DDD do not mention the reference to Hisler that I gave in my last post, from Philosophie des Hautes Sciences, 1785, p. 43. There is more about him on p. 44 of that work, describing Hisler's system of letter-number correspondences. My attempt at translation follows.
Il ne faut pas débuter par vouloir entendre l'esprit du système du Studieux & Savant Hisler, avant d'y être amené par des études moins recherchées, ce qui se sent assez raisonnable par l'exemple qu'on ne peut pas aller à l'Astrologie judiciaire sans avoir passé par la naturelle, & avant celle-ci par l'Arithmétique, la Géométrie, la Trigonométrie, un peu d'Algebre, & l'Astronomie; ...

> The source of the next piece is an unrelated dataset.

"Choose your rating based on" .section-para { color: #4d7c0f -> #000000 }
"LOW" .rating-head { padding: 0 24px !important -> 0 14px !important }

(It is not necessary to begin by wanting to understand the spirit of the system of the Studious and Learned Hisler , before being brought to it by less specialized studies, which seems rather reasonable by the example that we cannot go to judiciary Astrology without having passed through natural [Astrology], and before that Arithmetic, Geometry, Trigonometry, a little Algebra, and Astronomy;...)
Otherwise, I have looked through all four Cahiers, including their supplements, except for the supplement to the 3rd, the 1773 edition of his book on the 33 card deck, the Zodiaque Mysterieux of 1772 (which has a different system of letter-number correspondences!), his Lecons Theorique and Pratique of 1787, and the rest of the Philosophie des Hautes Sciences, 1785, with no mention of Hisler. Perhaps the Sept Nuances, 1786, does mention him, as it deals again with the Lottery system, according to p. 10 of a supplement to the Lecons Theorique et Pratiques; but I haven't seen it. Also, he might have been mentioned in the pamphlets put out by the Interpretes 1790-1791. I haven't seen them. I doubt if there is much more, but I will keep a lookout.
Last edited by mikeh on 12 Sep 2012, 01:42, edited 2 times in total.

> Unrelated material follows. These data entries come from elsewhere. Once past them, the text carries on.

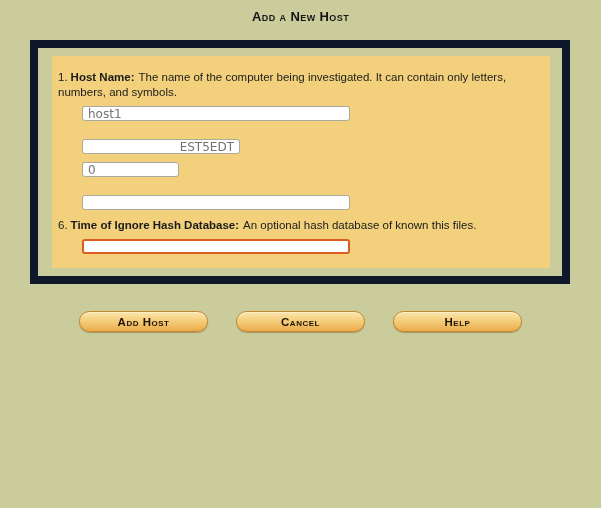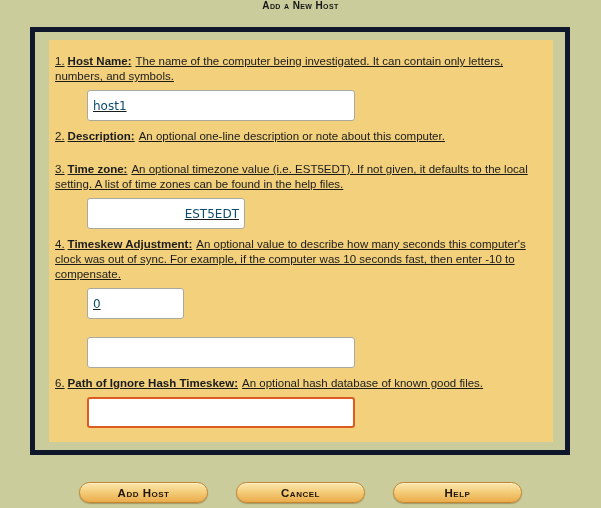"Add a New Host" .page-title { font-size: 10px -> 13px; padding-top: 0 -> 9px }
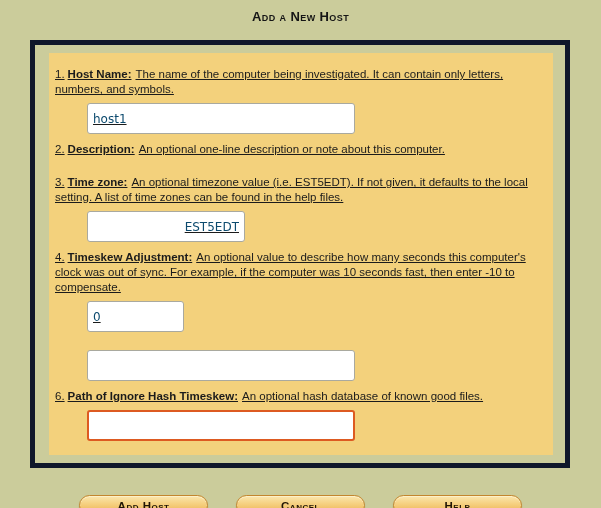"1. Host Name: The name" .red-box { border: 5px solid #0f172a -> 8px solid #0f172a; text-decoration: underline -> none }
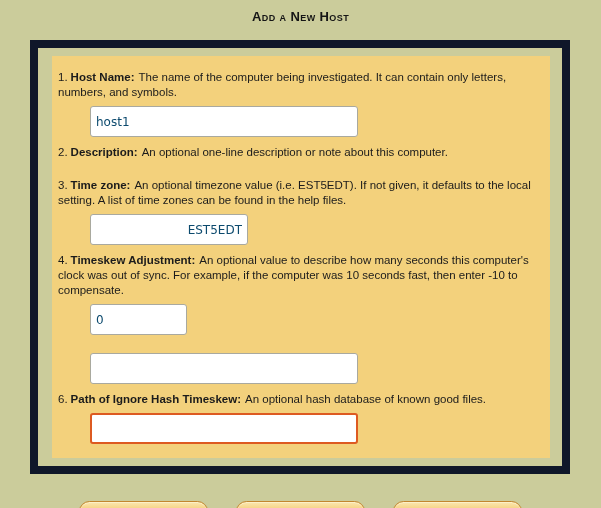"host1" input.txt { color: #0c4a6e -> #737373; height: 31px -> 15px; margin-left: 8px -> none }
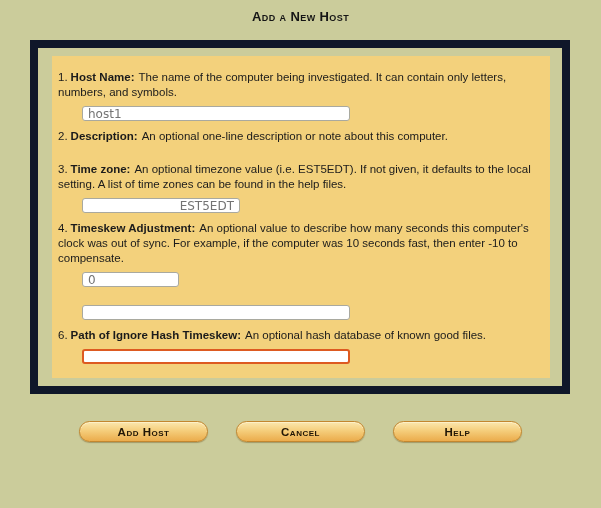"2. Description: An optional one-line" p.desc-line { html: <p><span>2.</span><span>Description:</span><span>An optional one-line description or note about this computer.</span></p> -> none }
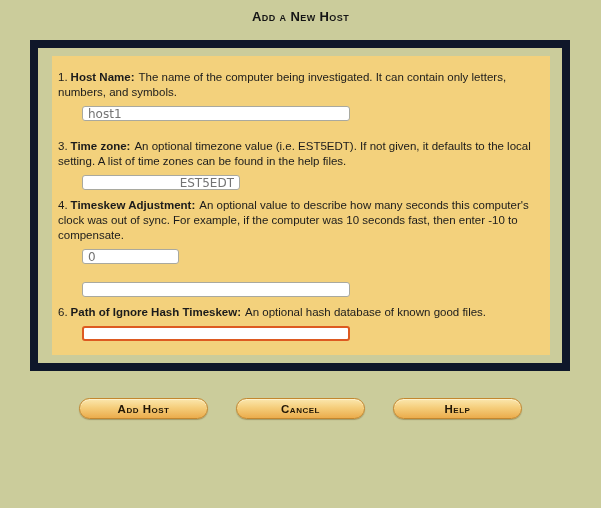"3. Time zone: An optional" p.desc-line { html: <p><span>3.</span><span>Time zone:</span><span>An optional timezone value (i.e. EST5EDT). If not given, it defaults to the local setting. A list of time zones can be found in the help files.</span></p> -> none }
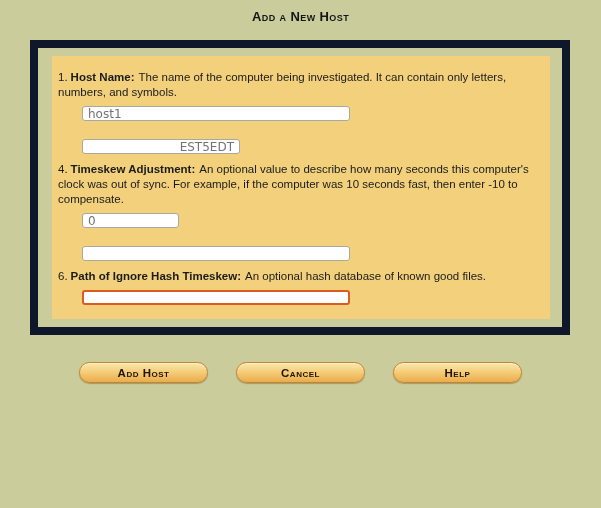"4. Timeskew Adjustment: An optional" p.desc-line { html: <p><span>4.</span><span>Timeskew Adjustment:</span><span>An optional value to describe how many seconds this computer's clock was out of sync. For example, if the computer was 10 seconds fast, then enter -10 to compensate.</span></p> -> none }
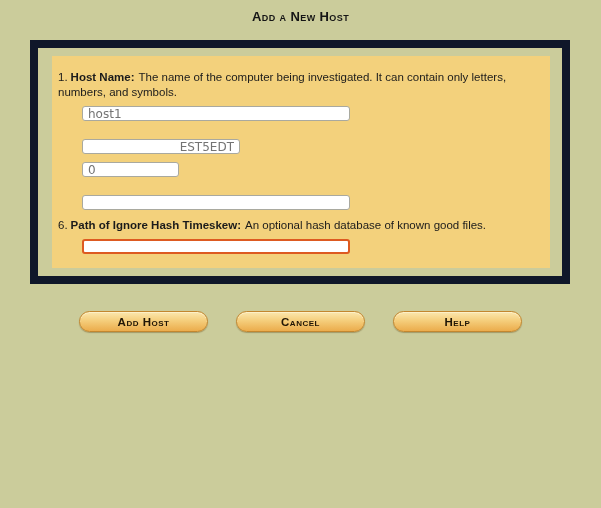"Path of Ignore Hash Timeskew:" span.fieldlabel { text: Path of Ignore Hash Timeskew -> Time of Ignore Hash Database }
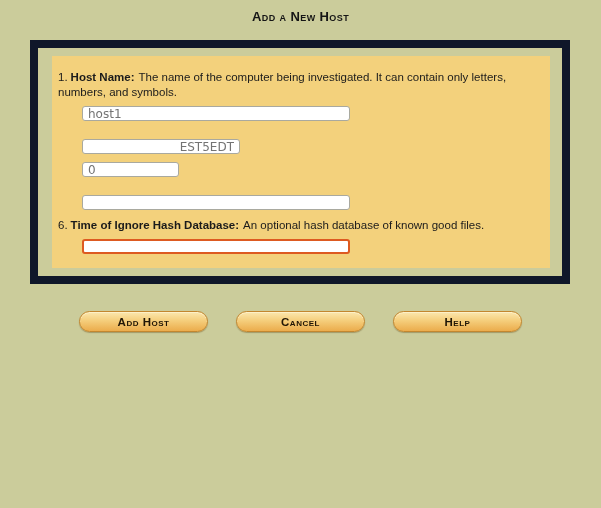"An optional hash database of" span { text: good -> this }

Re: Collection to Etteilla followers

9
Thanks.

I stumbled about this ...
http://books.google.de/books?id=VFUxAQA ... la&f=false
... maybe you know it. The Etteilla article starts at page 431 and ends at 484.

DDD calls it the first biography of Etteilla (see 76 and reference at p. 275) ... from Millet-Saint-Pierre 1859 (but my text is from 1857 and seems to refer to publications of 1855-56 and it was repeated (?) in 1859).
The 1859-edition is here:
http://books.google.de/books?id=r8NJAAA ... navlinks_s
Huck
http://trionfi.com

Re: Collection to Etteilla followers

10
Thanks for these links, Huck. Looking over it quickly, I see that much of the material is repeated by DDD. Instead of citing Millet-Saint-Pierre, they cite the primary sources, as preserved in libraries. There is also plenty not in DDD, presumably material that DDD couldn't themselves verify. For example, he has frequent quotes from a work I don't remember DDD mentioning, Etteilla's "Lettre a M. Gebelin". There are numerous quotes from letters and brochures not mentioned by DDD. Since this biography is generally oriented toward making fun of Etteilla, I don't expect that these quotes are representative ones. (Etteilla for him is one among many representatives of that dark 18th century time of superstition, occultism, and quackery, unlike the time of reason in which he himself is writing.) There is one long quote from Sept Nuances (p. 468) giving the flavor of that work; it is about the difference between alchemical gold and physical gold, typical alchemical writing, although Millet-Saint-Piere considers it nonsense. At the end he has a list of Etteilla's works, which has several that DDD don't include.

I notice that Millet-Saint-Pierre talks about Etteilla's course of study in terms of "degrees", a term you were wondering about earlier, Huck. On p. 453 of your first link he cites an advertisement in which Etteilla will teach the first three degrees in six lessons. In another place (I can't locate it at the moment) he talks about the fourth and fifth degrees, for which there is also a course of instruction.